__What is required__.
Pick every line with "discount" from the material below.

__Input material__.
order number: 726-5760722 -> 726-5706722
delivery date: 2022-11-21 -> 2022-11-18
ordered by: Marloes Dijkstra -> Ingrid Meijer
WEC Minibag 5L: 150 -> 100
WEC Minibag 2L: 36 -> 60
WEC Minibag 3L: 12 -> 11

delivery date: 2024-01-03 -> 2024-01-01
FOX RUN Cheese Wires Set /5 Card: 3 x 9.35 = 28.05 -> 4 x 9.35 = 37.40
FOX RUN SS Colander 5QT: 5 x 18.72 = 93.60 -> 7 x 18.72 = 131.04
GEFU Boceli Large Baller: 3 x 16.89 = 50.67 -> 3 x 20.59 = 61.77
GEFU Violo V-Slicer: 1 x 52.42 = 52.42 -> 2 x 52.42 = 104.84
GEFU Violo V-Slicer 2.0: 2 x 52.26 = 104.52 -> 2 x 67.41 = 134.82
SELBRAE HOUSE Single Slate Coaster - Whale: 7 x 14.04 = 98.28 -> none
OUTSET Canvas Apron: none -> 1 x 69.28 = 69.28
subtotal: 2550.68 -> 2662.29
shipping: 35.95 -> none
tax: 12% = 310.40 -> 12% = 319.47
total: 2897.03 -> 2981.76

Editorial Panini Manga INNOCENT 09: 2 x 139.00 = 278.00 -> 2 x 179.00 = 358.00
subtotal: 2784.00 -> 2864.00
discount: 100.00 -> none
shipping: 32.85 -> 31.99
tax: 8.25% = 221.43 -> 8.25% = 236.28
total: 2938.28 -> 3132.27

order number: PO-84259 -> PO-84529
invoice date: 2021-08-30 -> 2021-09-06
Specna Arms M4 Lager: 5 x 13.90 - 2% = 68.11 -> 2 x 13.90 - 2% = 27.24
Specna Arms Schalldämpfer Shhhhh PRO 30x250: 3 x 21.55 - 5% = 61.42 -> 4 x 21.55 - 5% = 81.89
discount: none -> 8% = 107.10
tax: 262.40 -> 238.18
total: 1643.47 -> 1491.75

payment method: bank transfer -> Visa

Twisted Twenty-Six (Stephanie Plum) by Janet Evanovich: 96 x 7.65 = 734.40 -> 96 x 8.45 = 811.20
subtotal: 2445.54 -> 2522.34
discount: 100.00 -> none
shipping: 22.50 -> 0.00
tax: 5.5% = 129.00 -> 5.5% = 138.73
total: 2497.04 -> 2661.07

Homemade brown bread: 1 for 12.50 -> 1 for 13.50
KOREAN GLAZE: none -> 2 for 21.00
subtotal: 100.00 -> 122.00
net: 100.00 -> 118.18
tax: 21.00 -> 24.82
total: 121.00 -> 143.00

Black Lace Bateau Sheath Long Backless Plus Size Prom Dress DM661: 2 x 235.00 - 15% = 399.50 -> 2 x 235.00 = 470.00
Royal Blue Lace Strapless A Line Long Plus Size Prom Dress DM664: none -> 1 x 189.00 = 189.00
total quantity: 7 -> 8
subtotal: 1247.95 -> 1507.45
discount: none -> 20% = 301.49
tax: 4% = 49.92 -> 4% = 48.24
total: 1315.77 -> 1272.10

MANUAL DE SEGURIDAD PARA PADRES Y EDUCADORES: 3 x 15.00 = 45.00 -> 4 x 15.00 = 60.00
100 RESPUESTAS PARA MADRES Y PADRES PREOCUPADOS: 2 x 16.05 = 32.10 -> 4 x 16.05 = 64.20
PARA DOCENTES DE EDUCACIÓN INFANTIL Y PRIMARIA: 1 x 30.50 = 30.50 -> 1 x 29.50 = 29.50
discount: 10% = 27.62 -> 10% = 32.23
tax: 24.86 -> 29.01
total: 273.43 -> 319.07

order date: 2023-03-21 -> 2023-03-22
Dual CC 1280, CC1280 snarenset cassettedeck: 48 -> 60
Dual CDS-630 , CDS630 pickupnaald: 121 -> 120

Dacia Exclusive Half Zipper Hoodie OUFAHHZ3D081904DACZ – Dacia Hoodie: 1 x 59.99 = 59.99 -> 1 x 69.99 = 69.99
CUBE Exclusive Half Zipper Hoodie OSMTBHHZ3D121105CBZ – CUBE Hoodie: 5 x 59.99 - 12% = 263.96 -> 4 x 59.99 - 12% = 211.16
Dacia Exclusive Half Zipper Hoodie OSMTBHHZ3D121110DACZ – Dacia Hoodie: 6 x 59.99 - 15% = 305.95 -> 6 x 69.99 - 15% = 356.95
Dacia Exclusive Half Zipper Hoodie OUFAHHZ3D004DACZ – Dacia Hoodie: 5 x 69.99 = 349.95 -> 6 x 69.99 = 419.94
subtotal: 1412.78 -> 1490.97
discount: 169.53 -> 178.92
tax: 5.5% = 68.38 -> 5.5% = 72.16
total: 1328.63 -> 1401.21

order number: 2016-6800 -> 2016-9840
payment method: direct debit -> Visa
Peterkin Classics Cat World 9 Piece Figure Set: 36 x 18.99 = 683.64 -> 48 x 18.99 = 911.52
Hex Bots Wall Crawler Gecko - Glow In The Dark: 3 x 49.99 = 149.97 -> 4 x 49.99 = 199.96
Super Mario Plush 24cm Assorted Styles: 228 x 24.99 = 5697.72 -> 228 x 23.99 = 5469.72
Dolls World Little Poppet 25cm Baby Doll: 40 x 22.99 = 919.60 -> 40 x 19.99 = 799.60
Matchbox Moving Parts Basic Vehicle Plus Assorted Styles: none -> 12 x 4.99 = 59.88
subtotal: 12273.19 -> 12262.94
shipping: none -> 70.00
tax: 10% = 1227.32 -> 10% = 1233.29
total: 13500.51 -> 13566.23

__Exercise response__.
discount: 100.00 -> none
discount: none -> 8% = 107.10
discount: 100.00 -> none
discount: none -> 20% = 301.49
discount: 10% = 27.62 -> 10% = 32.23
discount: 169.53 -> 178.92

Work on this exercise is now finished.